───── Input records
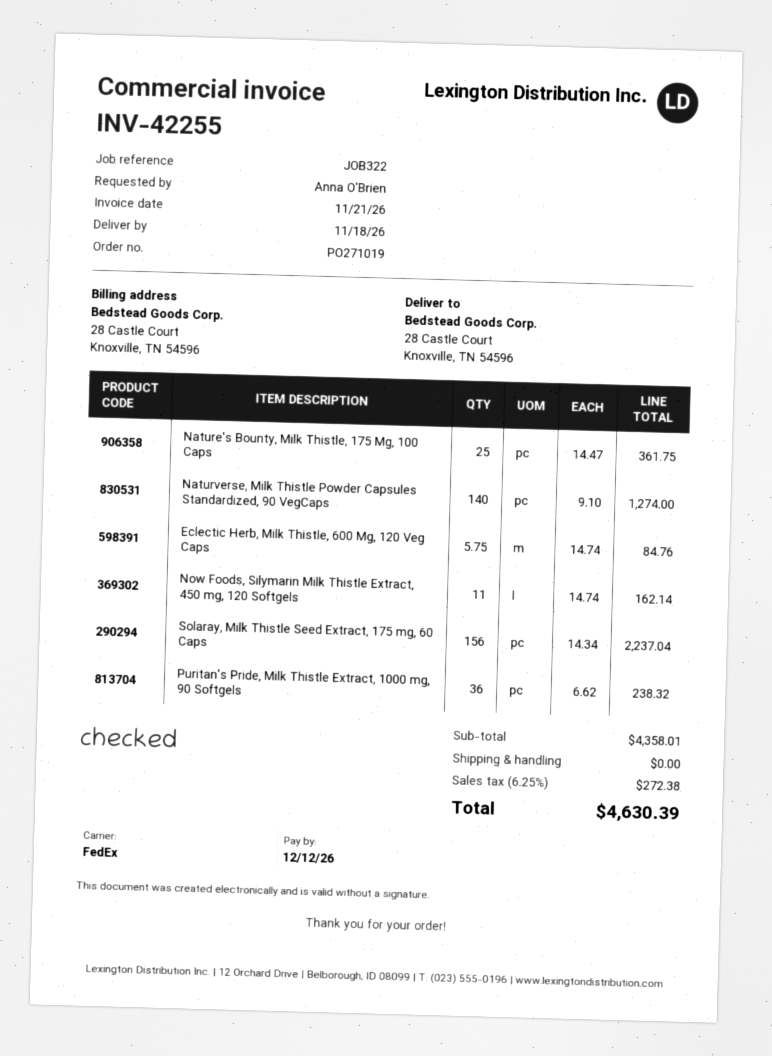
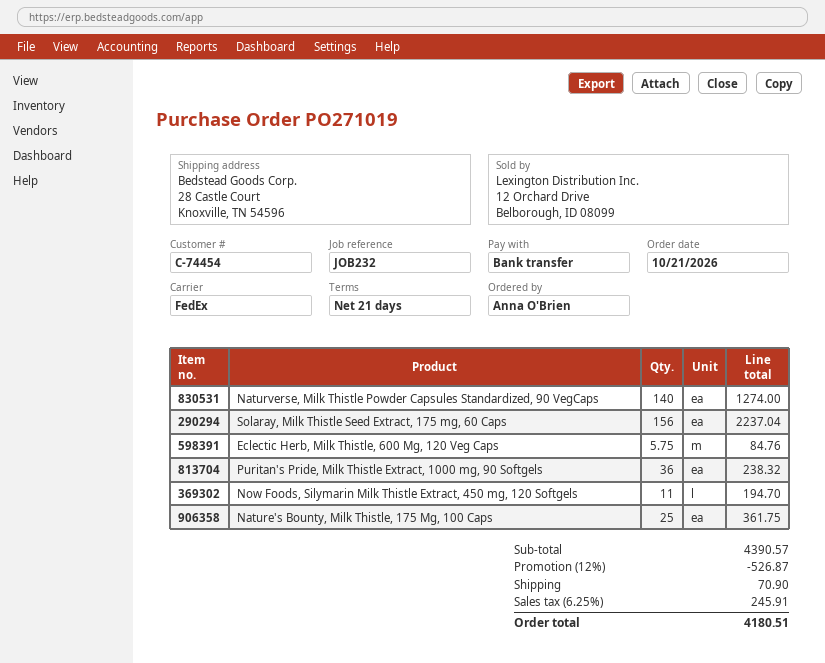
reference: JOB322 -> JOB232
Now Foods, Silymarin Milk Thistle Extract, 450 mg, 120 Softgels: 11 for 162.14 -> 11 for 194.70
subtotal: 4358.01 -> 4390.57
discount: none -> 12% = 526.87
shipping: 0.00 -> 70.90
tax: 6.25% = 272.38 -> 6.25% = 245.91
total: 4630.39 -> 4180.51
──────────
Task item
Can the entries above be repeated exactly, without their pictures?

Your solution
reference: JOB322 -> JOB232
Now Foods, Silymarin Milk Thistle Extract, 450 mg, 120 Softgels: 11 for 162.14 -> 11 for 194.70
subtotal: 4358.01 -> 4390.57
discount: none -> 12% = 526.87
shipping: 0.00 -> 70.90
tax: 6.25% = 272.38 -> 6.25% = 245.91
total: 4630.39 -> 4180.51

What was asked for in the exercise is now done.